Furthermore, even if the language "in accordance with" could be considered to be language of incorporation, since the rider said "provide the following coverage in accordance with * * *," only the coverage portions and not the whole of the statute could be considered to be incorporated by reference into the policy. Statutory provisions awarding penalties and attorneys' fees are not coverage provisions; that is, provisions affording protection and indemnity if certain enumerated risks should occur. Such statutes are penal in nature and are considered as costs to reimburse the insured for enforcing the contract. Salter v. National Indemnity Co. (Fla. App. 1964), 160 So.2d 147; Commercial Casualty Insurance Co. v. McCulley (1932), 185 Ark. 468, 48 S.W.2d 225; Baker v. Federal Crop Insurance Corp. (1965), 241 Ore. 609, 407 P.2d 841, cert. granted (1966), 384 U.S. 938, 16 L.Ed.2d 538, 86 S.Ct. 1459, cert. dismissed (1966), 385 U.S. 801, 17 L.Ed.2d 48, 87 S.Ct. 10; 6A Appleman Insurance Law and Practice § 4031 (1972).

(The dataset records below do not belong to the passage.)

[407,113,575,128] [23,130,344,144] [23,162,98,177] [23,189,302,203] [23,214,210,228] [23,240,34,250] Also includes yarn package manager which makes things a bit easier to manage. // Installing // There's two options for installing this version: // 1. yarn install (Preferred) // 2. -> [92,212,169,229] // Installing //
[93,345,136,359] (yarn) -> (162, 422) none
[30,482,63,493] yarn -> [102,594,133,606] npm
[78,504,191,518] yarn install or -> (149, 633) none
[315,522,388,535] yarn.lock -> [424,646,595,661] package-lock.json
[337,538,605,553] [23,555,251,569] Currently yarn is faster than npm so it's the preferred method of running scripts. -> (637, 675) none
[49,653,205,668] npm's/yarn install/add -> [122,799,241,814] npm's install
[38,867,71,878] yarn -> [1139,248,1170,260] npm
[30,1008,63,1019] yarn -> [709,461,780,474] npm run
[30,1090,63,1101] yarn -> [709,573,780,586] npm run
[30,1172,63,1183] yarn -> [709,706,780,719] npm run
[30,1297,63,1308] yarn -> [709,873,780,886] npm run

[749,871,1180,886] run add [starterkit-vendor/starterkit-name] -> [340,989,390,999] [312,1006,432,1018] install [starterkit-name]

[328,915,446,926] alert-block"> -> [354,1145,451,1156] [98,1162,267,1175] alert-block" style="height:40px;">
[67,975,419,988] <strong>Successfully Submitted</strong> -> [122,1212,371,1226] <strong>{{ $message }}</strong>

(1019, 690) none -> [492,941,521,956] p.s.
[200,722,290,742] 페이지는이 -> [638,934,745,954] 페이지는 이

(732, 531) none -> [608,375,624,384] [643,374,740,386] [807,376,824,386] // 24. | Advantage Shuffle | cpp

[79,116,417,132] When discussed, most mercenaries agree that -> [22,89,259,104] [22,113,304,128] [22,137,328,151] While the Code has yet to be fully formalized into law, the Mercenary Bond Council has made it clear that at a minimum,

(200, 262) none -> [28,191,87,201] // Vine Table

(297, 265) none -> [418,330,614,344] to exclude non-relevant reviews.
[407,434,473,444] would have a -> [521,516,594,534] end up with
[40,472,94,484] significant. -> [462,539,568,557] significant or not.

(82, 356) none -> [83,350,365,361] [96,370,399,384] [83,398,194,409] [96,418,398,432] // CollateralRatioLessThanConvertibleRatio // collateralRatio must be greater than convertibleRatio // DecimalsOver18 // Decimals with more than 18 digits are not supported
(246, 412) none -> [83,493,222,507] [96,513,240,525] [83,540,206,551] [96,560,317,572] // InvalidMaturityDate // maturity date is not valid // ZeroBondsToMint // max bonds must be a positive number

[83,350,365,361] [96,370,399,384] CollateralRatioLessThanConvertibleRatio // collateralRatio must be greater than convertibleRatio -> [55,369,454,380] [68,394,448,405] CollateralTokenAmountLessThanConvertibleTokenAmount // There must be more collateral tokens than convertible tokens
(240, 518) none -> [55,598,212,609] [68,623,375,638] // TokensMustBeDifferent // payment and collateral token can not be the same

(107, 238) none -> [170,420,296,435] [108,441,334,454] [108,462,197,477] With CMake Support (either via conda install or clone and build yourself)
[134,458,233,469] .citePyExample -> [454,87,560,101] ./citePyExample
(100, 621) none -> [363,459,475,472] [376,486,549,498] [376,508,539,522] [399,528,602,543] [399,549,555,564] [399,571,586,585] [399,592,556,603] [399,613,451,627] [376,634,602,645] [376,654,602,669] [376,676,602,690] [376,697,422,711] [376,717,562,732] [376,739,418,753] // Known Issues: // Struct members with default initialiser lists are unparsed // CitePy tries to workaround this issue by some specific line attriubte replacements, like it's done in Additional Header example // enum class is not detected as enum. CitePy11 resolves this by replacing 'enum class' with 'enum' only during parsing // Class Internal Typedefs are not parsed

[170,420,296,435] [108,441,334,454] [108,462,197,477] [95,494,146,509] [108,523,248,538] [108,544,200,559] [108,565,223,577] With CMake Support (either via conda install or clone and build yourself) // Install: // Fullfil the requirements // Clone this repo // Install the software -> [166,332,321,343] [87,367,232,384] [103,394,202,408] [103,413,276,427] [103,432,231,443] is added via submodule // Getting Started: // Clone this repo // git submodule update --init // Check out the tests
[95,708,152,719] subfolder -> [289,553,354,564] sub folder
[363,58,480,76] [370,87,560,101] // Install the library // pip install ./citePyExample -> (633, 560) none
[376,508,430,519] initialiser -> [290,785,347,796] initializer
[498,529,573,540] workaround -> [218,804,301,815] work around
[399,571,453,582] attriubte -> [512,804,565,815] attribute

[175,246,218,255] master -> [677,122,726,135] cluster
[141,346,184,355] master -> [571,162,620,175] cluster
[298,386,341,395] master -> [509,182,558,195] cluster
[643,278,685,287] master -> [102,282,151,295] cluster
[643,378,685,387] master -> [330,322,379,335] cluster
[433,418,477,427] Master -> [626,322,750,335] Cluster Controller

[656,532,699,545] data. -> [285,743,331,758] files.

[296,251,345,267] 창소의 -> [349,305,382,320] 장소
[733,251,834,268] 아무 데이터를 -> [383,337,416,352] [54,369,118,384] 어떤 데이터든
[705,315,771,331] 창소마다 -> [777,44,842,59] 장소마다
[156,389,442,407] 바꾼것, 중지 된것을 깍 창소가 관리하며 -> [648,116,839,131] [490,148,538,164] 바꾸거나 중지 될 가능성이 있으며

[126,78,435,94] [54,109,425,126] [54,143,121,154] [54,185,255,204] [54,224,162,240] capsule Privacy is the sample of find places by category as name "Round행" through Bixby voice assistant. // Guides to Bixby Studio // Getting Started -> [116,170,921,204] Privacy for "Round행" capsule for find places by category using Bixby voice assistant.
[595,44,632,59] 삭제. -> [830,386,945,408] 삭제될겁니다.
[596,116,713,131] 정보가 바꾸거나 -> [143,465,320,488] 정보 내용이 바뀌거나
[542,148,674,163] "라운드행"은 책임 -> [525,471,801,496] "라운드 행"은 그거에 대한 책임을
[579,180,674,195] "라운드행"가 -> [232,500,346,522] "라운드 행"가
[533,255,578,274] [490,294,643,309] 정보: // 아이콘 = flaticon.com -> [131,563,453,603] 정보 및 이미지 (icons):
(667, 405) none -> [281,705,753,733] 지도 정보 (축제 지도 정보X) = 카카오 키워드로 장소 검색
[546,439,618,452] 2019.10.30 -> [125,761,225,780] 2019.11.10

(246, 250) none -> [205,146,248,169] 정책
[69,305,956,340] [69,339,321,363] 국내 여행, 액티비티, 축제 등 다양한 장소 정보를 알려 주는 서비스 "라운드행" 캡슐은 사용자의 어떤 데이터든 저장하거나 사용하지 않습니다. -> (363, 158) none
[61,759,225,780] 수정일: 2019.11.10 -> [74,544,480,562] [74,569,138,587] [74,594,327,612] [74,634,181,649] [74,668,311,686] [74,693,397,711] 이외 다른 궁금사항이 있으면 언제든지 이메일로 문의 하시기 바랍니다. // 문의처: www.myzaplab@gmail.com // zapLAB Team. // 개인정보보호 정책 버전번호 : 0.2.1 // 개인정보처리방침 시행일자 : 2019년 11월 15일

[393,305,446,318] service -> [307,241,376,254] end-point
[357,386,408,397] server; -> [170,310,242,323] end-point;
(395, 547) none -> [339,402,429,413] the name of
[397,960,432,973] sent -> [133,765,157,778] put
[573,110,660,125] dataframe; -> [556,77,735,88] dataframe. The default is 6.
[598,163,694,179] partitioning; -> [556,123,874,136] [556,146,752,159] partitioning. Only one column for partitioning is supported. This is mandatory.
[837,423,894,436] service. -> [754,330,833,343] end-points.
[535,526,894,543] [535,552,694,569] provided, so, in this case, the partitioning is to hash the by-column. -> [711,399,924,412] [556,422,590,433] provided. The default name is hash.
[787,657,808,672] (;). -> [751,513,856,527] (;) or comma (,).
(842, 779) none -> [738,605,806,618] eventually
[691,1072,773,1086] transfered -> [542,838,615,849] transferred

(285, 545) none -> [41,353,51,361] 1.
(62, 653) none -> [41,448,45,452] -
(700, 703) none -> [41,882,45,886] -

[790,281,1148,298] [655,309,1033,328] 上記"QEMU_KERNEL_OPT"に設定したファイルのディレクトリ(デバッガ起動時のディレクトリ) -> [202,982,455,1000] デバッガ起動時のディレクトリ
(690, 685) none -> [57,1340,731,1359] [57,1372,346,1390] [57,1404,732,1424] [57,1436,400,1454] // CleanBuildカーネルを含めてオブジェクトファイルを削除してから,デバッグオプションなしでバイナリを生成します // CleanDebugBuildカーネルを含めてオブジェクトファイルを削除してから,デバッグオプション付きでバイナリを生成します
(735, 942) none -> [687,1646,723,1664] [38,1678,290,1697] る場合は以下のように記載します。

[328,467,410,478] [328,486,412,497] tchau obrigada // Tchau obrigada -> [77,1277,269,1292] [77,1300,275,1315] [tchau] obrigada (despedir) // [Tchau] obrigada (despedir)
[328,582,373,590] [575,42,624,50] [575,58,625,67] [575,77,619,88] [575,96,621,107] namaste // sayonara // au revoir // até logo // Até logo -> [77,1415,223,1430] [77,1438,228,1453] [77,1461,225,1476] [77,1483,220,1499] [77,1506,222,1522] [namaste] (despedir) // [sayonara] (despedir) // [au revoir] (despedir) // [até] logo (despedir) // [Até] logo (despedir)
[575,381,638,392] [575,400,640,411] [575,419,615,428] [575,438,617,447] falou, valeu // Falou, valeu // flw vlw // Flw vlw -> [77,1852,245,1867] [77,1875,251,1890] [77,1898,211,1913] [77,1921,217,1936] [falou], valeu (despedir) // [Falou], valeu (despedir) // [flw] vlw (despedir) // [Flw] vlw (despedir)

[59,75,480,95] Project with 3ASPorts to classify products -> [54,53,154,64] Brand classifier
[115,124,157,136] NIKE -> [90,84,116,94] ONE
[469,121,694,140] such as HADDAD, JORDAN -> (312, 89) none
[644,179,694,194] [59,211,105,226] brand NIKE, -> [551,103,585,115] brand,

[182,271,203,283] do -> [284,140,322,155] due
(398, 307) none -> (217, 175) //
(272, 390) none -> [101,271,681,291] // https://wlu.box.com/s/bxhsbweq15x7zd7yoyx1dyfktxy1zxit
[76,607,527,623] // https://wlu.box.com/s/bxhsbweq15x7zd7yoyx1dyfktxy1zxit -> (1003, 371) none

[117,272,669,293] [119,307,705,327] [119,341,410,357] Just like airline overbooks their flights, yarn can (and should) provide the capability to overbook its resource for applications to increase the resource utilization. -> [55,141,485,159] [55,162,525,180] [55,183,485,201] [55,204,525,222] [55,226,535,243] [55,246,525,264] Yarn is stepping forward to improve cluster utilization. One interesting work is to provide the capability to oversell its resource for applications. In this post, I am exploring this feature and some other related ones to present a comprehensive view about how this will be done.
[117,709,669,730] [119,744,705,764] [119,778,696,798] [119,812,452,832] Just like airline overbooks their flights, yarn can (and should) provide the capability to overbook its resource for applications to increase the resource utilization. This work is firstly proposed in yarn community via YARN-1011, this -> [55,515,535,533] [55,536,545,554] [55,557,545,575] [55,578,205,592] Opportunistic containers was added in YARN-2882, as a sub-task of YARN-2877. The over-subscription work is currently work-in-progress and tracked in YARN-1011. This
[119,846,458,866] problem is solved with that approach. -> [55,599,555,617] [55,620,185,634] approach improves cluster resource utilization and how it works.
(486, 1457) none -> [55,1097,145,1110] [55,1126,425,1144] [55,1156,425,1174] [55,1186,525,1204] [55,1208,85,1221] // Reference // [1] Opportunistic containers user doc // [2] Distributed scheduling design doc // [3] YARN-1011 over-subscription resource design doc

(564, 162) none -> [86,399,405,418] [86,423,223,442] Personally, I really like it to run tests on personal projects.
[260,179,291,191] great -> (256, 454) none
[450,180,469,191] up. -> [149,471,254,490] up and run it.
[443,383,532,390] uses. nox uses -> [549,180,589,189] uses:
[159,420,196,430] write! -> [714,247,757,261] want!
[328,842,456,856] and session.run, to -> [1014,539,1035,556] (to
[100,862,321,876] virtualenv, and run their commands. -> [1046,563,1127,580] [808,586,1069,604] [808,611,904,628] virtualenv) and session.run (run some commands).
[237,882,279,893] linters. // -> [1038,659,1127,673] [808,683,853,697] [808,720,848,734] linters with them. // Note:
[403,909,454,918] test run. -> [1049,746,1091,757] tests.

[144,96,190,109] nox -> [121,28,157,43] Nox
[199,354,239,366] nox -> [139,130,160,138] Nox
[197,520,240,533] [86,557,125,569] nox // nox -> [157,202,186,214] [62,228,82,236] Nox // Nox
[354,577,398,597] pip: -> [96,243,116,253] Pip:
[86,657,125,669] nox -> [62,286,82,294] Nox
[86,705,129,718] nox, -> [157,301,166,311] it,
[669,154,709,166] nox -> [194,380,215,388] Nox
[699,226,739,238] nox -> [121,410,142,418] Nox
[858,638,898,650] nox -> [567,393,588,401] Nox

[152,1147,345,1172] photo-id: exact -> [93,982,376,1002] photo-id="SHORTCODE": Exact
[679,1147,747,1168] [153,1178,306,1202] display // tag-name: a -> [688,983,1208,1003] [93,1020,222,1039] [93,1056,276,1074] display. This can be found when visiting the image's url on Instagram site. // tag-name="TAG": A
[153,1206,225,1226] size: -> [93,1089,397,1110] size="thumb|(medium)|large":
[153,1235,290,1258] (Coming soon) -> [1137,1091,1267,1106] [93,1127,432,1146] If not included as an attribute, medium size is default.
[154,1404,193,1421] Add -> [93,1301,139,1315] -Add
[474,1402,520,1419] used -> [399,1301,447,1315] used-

Finally, the majority holds that Allstate is barred from relying on the fact that the no-fault statute was declared unconstitutional by its continuing to pay benefits for more than one year. But Allstate was required under its contract to pay benefits regardless of the constitutionality of the statute. The policy, including that part affording no-fault protection and setting forth the terms of that protection, constituted a contract between the parties; the nullification of the statute, though temporarily a part of the contract as a matter of law, did not affect the rights of the parties under the contract. (Pawlik v. State Farm Mutual Automobile Insurance Co. (7th Cir. 1962), 302 F.2d 255.) Since the coverage remained in effect as part of the voluntary contract between the insurer and the insured, and since the insured qualified under the terms expressly set forth in the policy, Allstate was obligated by the policy to continue paying benefits. An insurer does not waive its reliance on a valid defense simply because it paid benefits it was required under the policy to pay, regardless of the existence of the defense. Wisconsin National Loan & Building Association v. Webster (1903), 119 Wis. 476, 97 N.W. 171.

For these reasons I believe the judgment of the trial court should be affirmed.